7. Adjustment interval
The period of time between changes in interest rate and payment for an adjustable-rate loan. The most common loans have a 30-year duration, starting with the rate fixed for an initial interval of either three, five, seven or 10 years. "After that first interval," says finance consultant Seth Rabinowitz, "there are adjustments every so often as specified in the loan agreement. Usually the adjustments are done every half year to one year until the 30-year mark is reached in the life of the loan." Rates rise and fall based on prevailing interest conditions in financial markets at the time.
8. Escrow waiver
A loan agreement provision specifying that you will not pay money into an escrow account, which is put aside for future property tax and insurance bills. If you make a down payment of 20 percent or more, you have a better chance of avoiding escrow, says Teresa Dentino, CEO and founder of The Financial 411. But many lenders will charge a fee for waiving it, generally a quarter of a percent of the loan's principal, according to Dentino. Lenders generally like escrow, because it helps ensure that tax and insurance payments on the property remain up to date, and sometimes the lender collects interest that the account generates. So do the math, weigh whether you have the discipline to save on your own for big tax and insurance bills, and decide if no escrow is a smart move for you.
9. Credit report
A report that details your credit history. It includes all credit accounts you ever opened and a history of your payment behavior, a list of the companies that have inquired about your credit recently and public records such as bankruptcies and foreclosures. Anyone lending you money wants to judge your risk factor before granting you the loan, so what's in the report, and how it affects your credit score, is important.

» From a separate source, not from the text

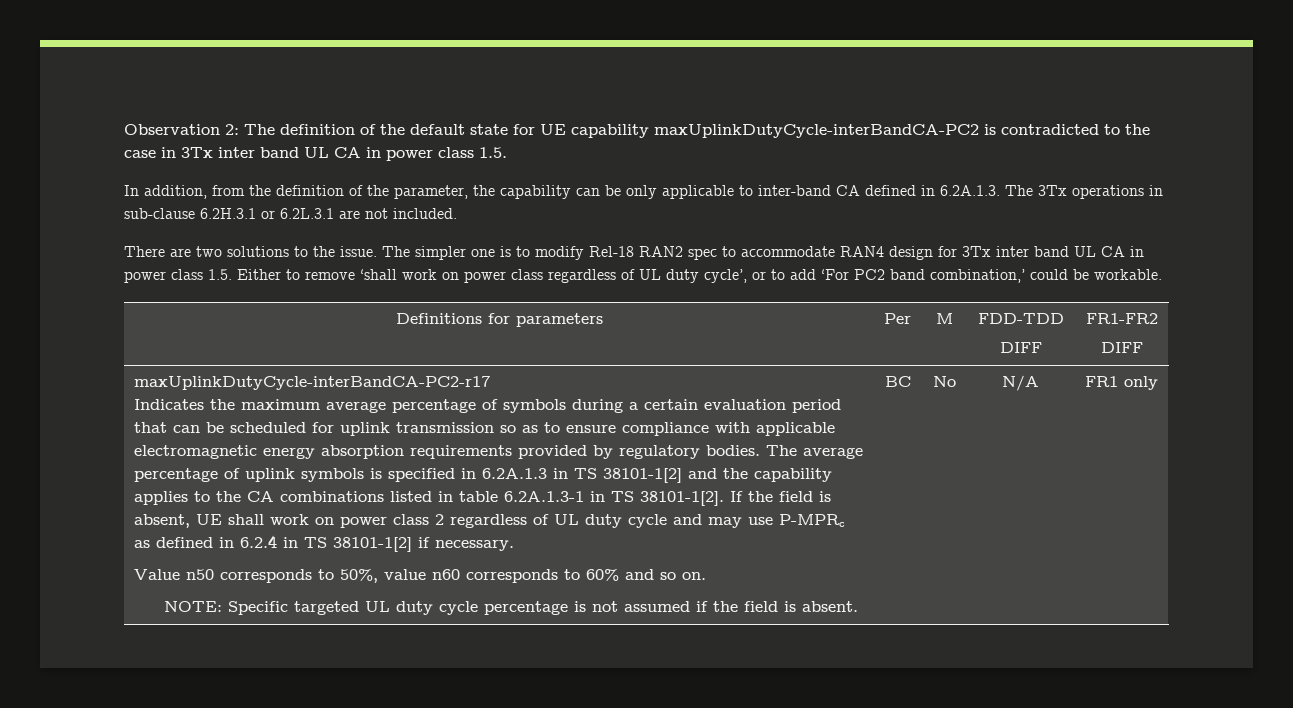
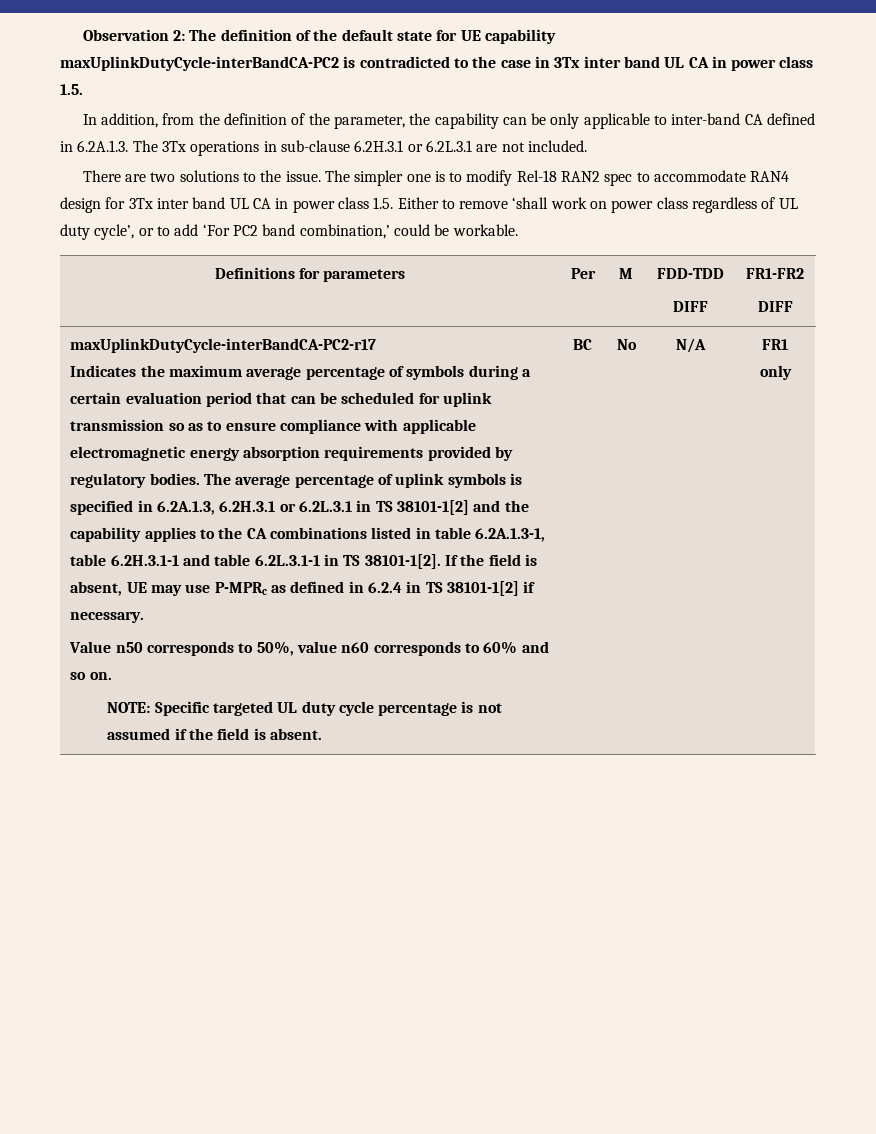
- The average percentage of uplink symbols is specified in 6.2A.1.3 in TS 38101-1[2] and the capability applies to the CA combinations listed in table 6.2A.1.3-1 in TS 38101-1[2].
+ The average percentage of uplink symbols is specified in 6.2A.1.3, 6.2H.3.1 or 6.2L.3.1 in TS 38101-1[2] and the capability applies to the CA combinations listed in table 6.2A.1.3-1, table 6.2H.3.1-1 and table 6.2L.3.1-1 in TS 38101-1[2].
- If the field is absent, UE shall work on power class 2 regardless of UL duty cycle and may use P-MPRc as defined in 6.2.4 in TS 38101-1[2] if necessary.
+ If the field is absent, UE may use P-MPRc as defined in 6.2.4 in TS 38101-1[2] if necessary.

AnnualCreditReport.com (1-877-322-8228 toll-free) is the only place where you can get a credit report for free with no strings attached. (Other sites may slip in monitoring services that will cost you a monthly fee unless you opt out.)
The credit report does not include your credit score, typically a three-digit number between 300 and 800 that predicts your ability to repay your loans. The best-known type of credit score is the FICO score. You can buy scores from credit agencies or get them as part of monthly credit monitoring services — a score may be free if you're organized enough to cancel the monitoring service right away. And federal law now requires that if your score contributes to you getting turned down for such things as a loan or home rental, you have a right to get the score from the party that turned you down.
10. Credit inquiry
When a potential creditor accesses your credit report or your score on file at a credit bureau. There are two types of inquiries — soft and hard. Soft inquiries are generated by lenders for promotional purposes, preapproved mail offers and account reviews. You have no role in initiating them, so they do not affect your credit score. Hard inquiries are ones that creditors make after you apply for credit or accept an offer for it. Because hard inquiries are the first indicators that you are seeking credit, they figure in your credit score — about 10 percent of it, says Paperno. Credit bureaus may interpret many hard inquiries in a short period as a sign that your credit risk is rising, and lower your score.
Janene Mascarella is a New York-based freelance writer.